Bahnstrecken in Planung

Projekte schneller auf die Schiene bringen

vor 3 Monaten

Die Bundesregierung und die Deutsche Bahn wollen Schienenbauprojekte in Zukunft schneller und günstiger umsetzen. Die Beteiligung von Bürgern soll verbessert werden. Von Wolfgang Kerler

Mit der "Bedarfsplanungsumsetzungsvereinbarung" haben die Regierung und die Deutsche Bahn ein Bündel von Maßnahmen beschlossen: So übernimmt der Bund künftig die gesamten Planungskosten eines Bauprojekts. Dadurch soll die Bahn vertiefter und detaillierter planen können, damit es später nicht zu unerwarteten Kostensteigerungen kommt.

Bahn muss feste Termine zusagen

Komplizierte und langwierige Verhandlungen über die genaue Kostenverteilung zwischen Staat und Unternehmen sollen wegfallen. Die Bahn übernimmt bei kommenden Projekten einen fixen Anteil der Gesamtkosten. Außerdem muss das Staatsunternehmen künftig einen verbindlichen Termin zur Inbetriebnahme von neuen Strecken zusagen. Wird der verfehlt, droht der Bahn eine Strafe.

Im Schnitt sollen Projekte ein bis zwei Jahre schneller fertig sein, erklärt Bahn-Vorstand Ronald Pofalla. Er rechnet mit jährlichen Einsparungen von 170 bis 270 Millionen Euro.
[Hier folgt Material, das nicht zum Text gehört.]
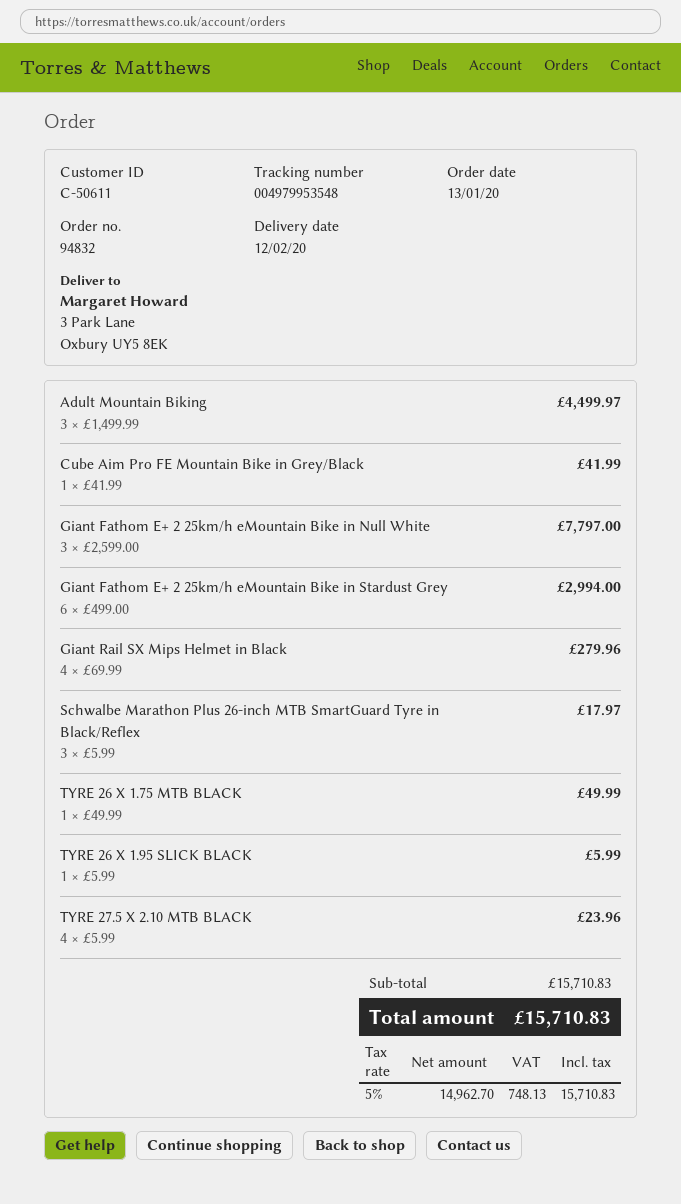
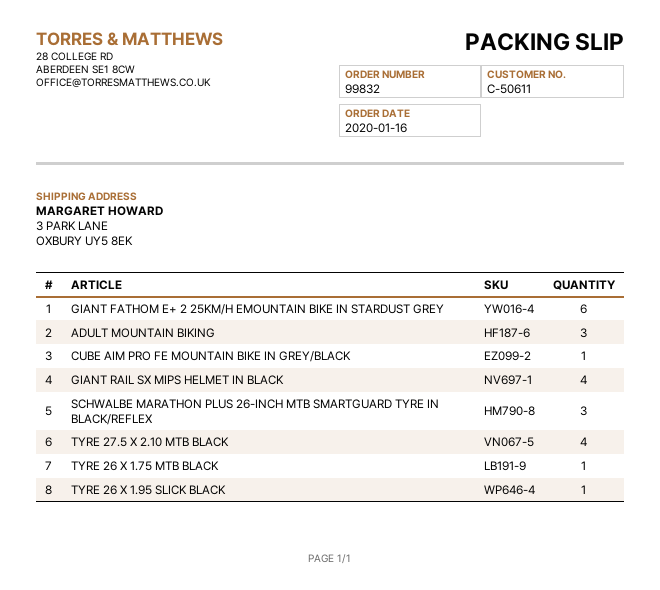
order number: 94832 -> 99832
order date: 2020-01-13 -> 2020-01-16
Giant Fathom E+ 2 25km/h eMountain Bike in Null White: 3 -> none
"Wir sind der festen Überzeugung, dass dieses Geld dann für andere Projekte eingesetzt werden kann." Roland Pofalla, Bahn-Vorstand

Auch Bauprojekte in Bayern sollen von den neuen Maßnahmen profitieren. Etwa der Ausbau der Strecke zwischen München und Freilassing oder die Elektrifizierung zwischen Hof und Marktredwitz.

Bessere Bürgerbeteiligung

Der Bundestag wird künftig frühzeitig über die Planungen informiert, zum Beispiel über den bevorzugten Trassenverlauf oder die Auswirkungen auf Umwelt und Anwohner. Mit Geld von der Bundesregierung soll außerdem die Bürgerbeteiligung verbessert werden.